Does anyone have any pointers on how to keep the latest RBX up to date in RVM?

Will heroku be supporting RBX's new weeklyish release cycle?

------
wiremine
Here's a tl;dr for the blog post:

Thanks to Matz, DHH, Evan Phoenix. Thanks to the hundreds of contributors.
Thanks to Engine Yard for the $$$. Thanks to the community.

Rubinius 2 will target Ruby 2.1. We're brining Ruby into the future! We will
not support multiple Ruby language versions moving forward.

Version releases are changing with the release of Rubinius 2.0. There will be
a new release once a week, won't follow a pre-determined release schedule.
Master branch will be kept extremely stable. New versions will be X.Y.Z+1.
Please post issues, hopefully they will be fixed quickly.

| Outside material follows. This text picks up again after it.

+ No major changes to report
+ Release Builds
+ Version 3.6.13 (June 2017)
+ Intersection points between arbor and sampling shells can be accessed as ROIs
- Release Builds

The goal is to semantically version the Rubinius core starting with version
3.0. We've added a subdomain
[http://releases.rubini.us](http://releases.rubini.us) for hosting release
tarballs.

About Rubinius Parts:

* It has a VM that runs byte code produced by the Ruby compiler. Every Ruby method gets its own interpreter.

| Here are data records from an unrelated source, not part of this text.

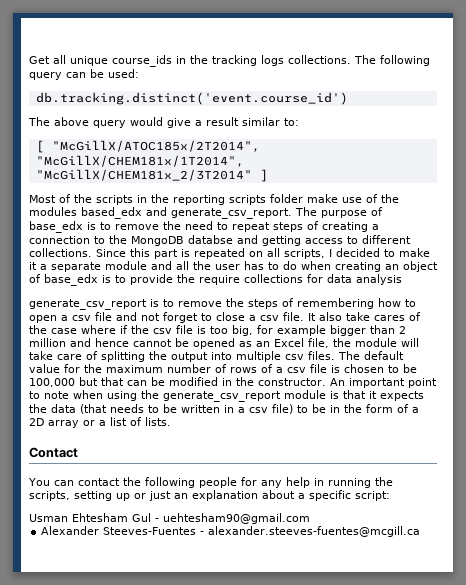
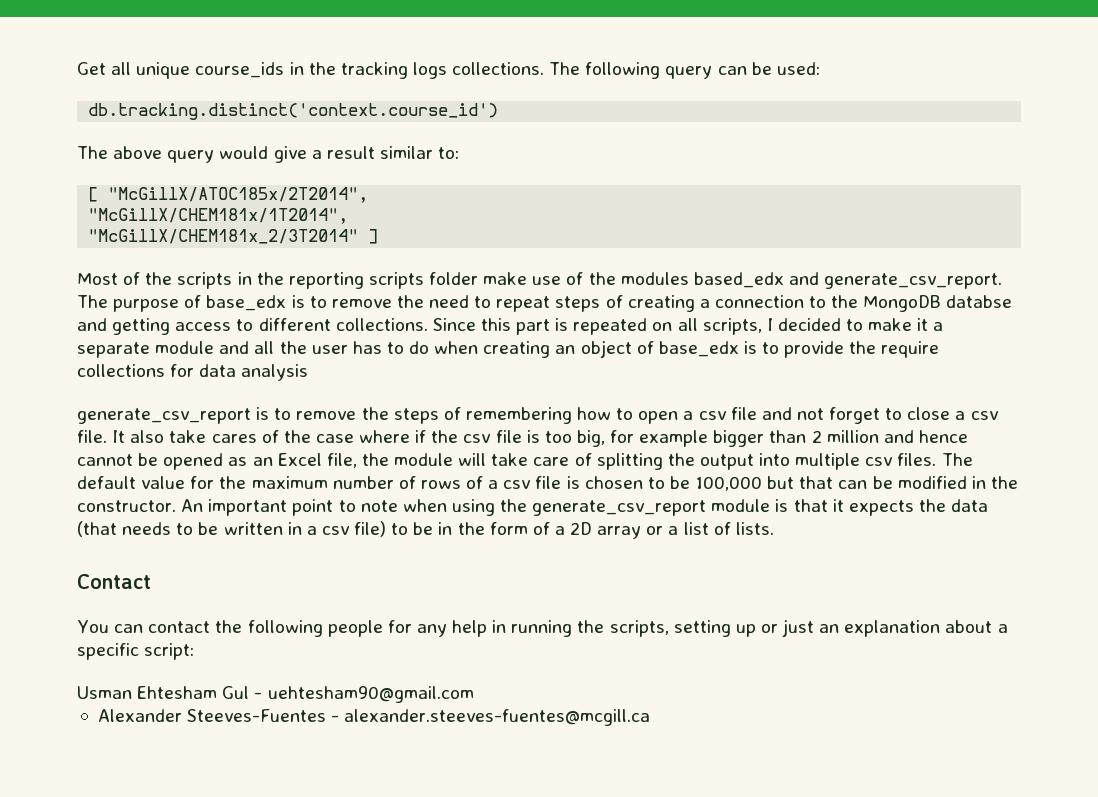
- db.tracking.distinct('event.course_id')
+ db.tracking.distinct('context.course_id')

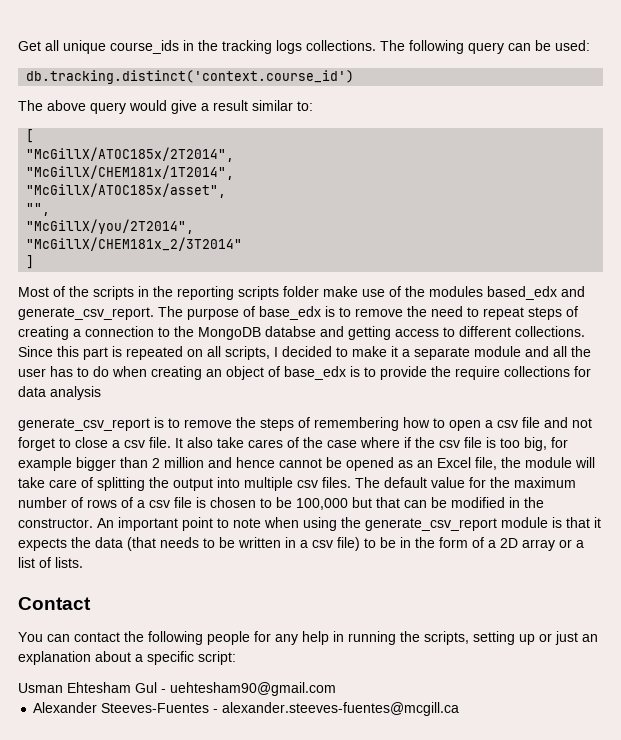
- [ "McGillX/ATOC185x/2T2014",
+ [
+ "McGillX/ATOC185x/2T2014",
+ "McGillX/ATOC185x/asset",
+ "",
+ "McGillX/you/2T2014",
- "McGillX/CHEM181x_2/3T2014" ]
+ "McGillX/CHEM181x_2/3T2014"
+ ]

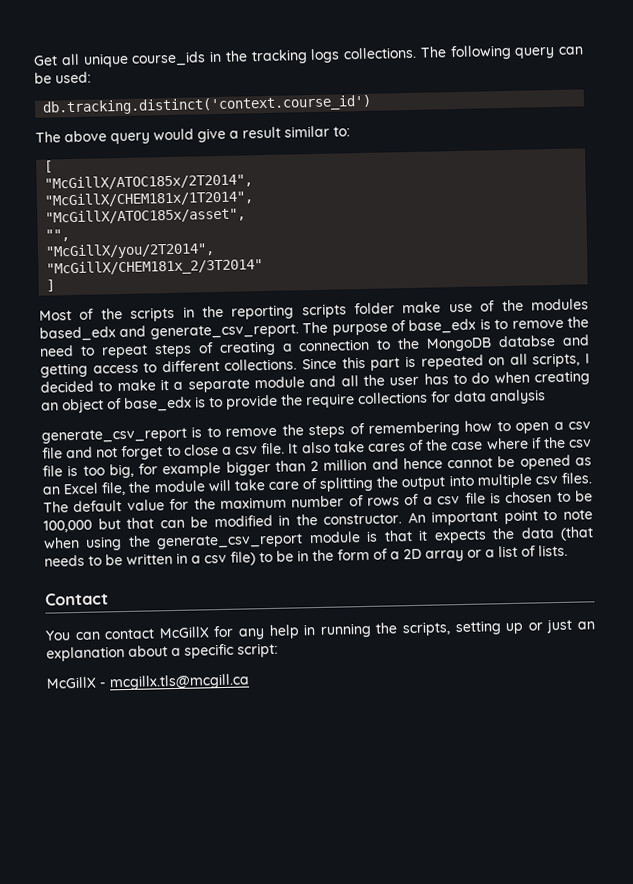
- You can contact the following people for any help in running the scripts, setting up or just an explanation about a specific script:
+ You can contact McGillX for any help in running the scripts, setting up or just an explanation about a specific script:
- Usman Ehtesham Gul - uehtesham90@gmail.com
- Alexander Steeves-Fuentes - alexander.steeves-fuentes@mcgill.ca
+ McGillX - mcgillx.tls@mcgill.ca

* The generational garbage collector (GC) has a very fast young generation collector, usually pausing for less than 15 ms to complete a collection.

* Rubinius implements native operating system threads for concurrency and has no global interpreter lock (GIL). Ruby code can run in parallel on multi-core or multi-CPU hardware.

* The Rubinius just-in-time compiler (JIT) turns Ruby bytecode into machine code. The JIT thread is mostly independent of the Ruby threads so the JIT operation doesn't impact the running code's performance.

* The Rubinius core libraries (e.g. Array, Hash, Range, etc.), as well as Rubinius tools like the bytecode compiler, are written in Ruby. The Rubinius systems treat them just like Ruby application code.

Commenters note: There's a whole section called "Plans, Meeet Future" which
seems to say Ruby hasn't kept pace with the "SaaS revolution." Honestly, not
sure what as going on here, I'll punt on a summarizing.

Plans for improvement:

* Significantly improve concurrency coordination in the system. Some operations requires topping all threads. Working to get rid of this.

* Provide more efficiency by using more modern lock-free concurrent data structures.

* Make the GC more concurrent and parallel.

* Make the JIT even faster and expose more of it to regular Ruby code.

Gems as Components:

* Major components, like the bytecode compiler, Ruby parser, debugger, etc. have been moved to gems. These components can be updated easily and quickly without requiring a Rubinius release.

* In Rubinius 2.0, the Ruby standard library has also been converted to gems.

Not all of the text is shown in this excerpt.